Hi all,
Thanks for all the input. Here a simple implementation that I've come
up
with; I'm not sure it's bullet-proof. This scenario is so common—using
open-input-output-port on a Unix filter—that I would argue that the
rw-port
design is broken; there really should be a way to close the input and
output independently. I checked back on the mailing list to the genesis
of
this feature, and there didn't seem to be a lot of discussion of the
design. Something that's analogous to open-process, which returns
multiple
values, or a hypothetical (call-with-port-input-output ARGS (lambda (in
out) ...)) would seem to be better. I'm going to try out these ideas
when I
get a bit of spare time.
(define (generate-digest str)
(call-with-values
(lambda () (open-process OPEN_BOTH "shasum" "-a" "256"))

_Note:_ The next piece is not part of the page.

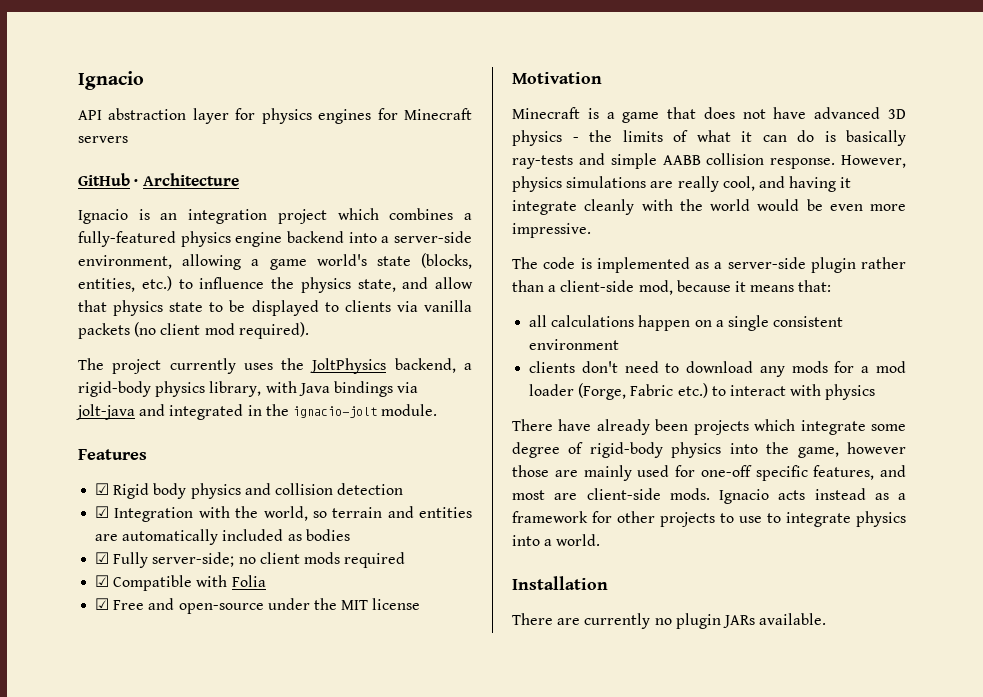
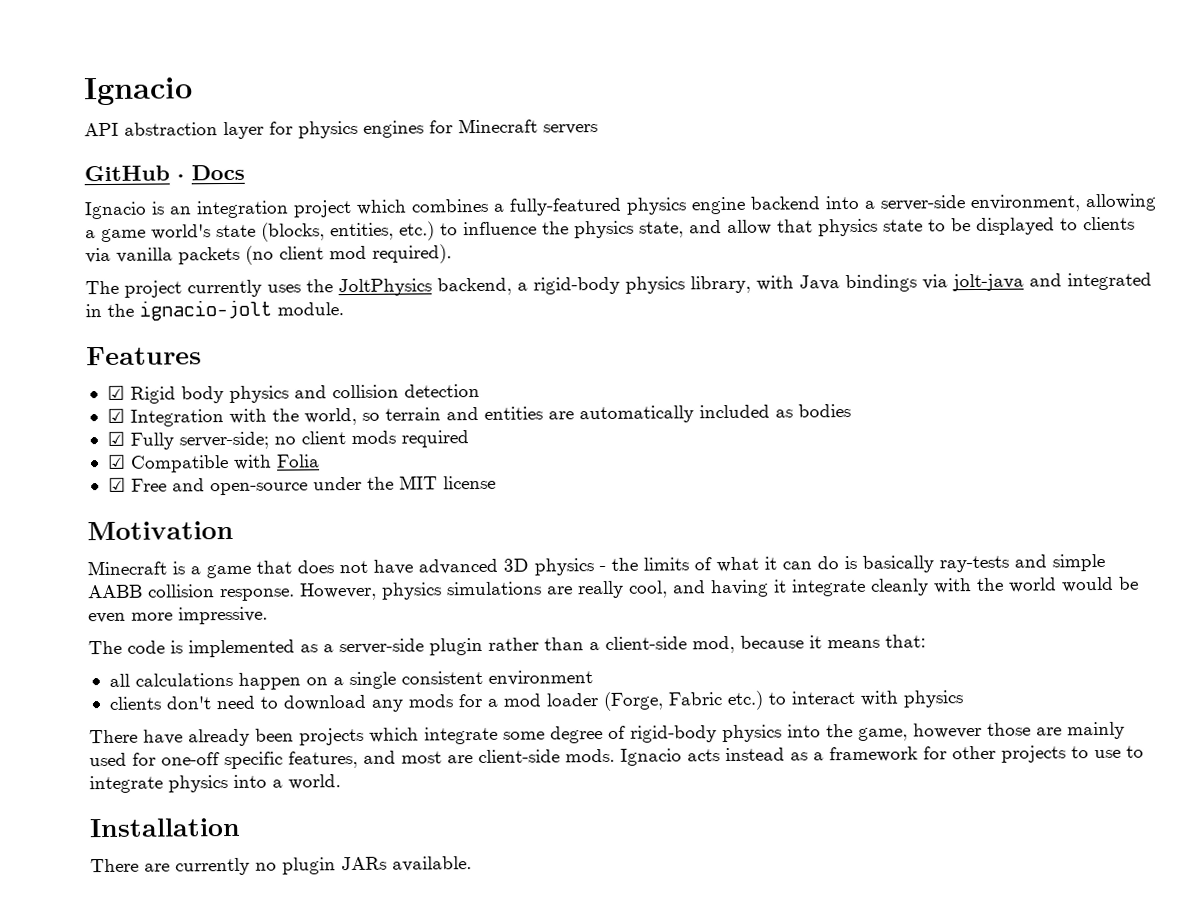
- GitHub · Architecture
+ GitHub · Docs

(lambda (read-port write-port pid)
(write str write-port)
(close-port write-port)
(let ((line (read-line read-port)))
(close-port read-port)
(car (string-split line #\space))))))
Regards,
Edwin
On Mon, Jan 22, 2018 at 6:00 AM, Chris Vine <address@hidden>
wrote:
> On 01/21/2018 12:31 PM, Edwin Watkeys wrote:
>
> > Hi all,
> >
> > I'm trying to write a procedure that processes some input through a
> > unix utility. Open-input-output-pipe returns a bidirectional pipe
> > that I can both read and write to. However, there is no way that I
> > can figure out to tell the external process that input is complete,
> > as there is no way to determine the output port of the rw-port and
> > therefore no way to close it. Closing an rw-port closes both the
> > read and write ports.
> >
> > Open-input-output-port therefore seems useful for line-based
> > external processes but not for ones that function on the entirety
> > of user input e.g. wc and sort.
> >
> > Is my analysis of the situation roughly accurate?
> >
> > Regards,
> > Edwin
If you want fine-grained control, you might want to look at some of
the
procedures in guile-lib's (os process) module, and in particular the
'run-with-pipe' procedure, or using its 'run-concurrently+' procedure
with guile's 'pipe' (the parent can block on its read pipe once it has
completed writing to the child until the child process closes the
other
end of the pipe upon finishing, causing the parent to get an
eof-object
provided it has itself previously closed the write end of its read
pipe).
Otherwise if you want to stick to guile proper, you may have to do it
by
hand. As 'pipe' gives you an input and output port for each pipe
which
can be independently closed, you could use two of these with the
'dup2', 'fork' and 'execl' procedures. It's tedious though.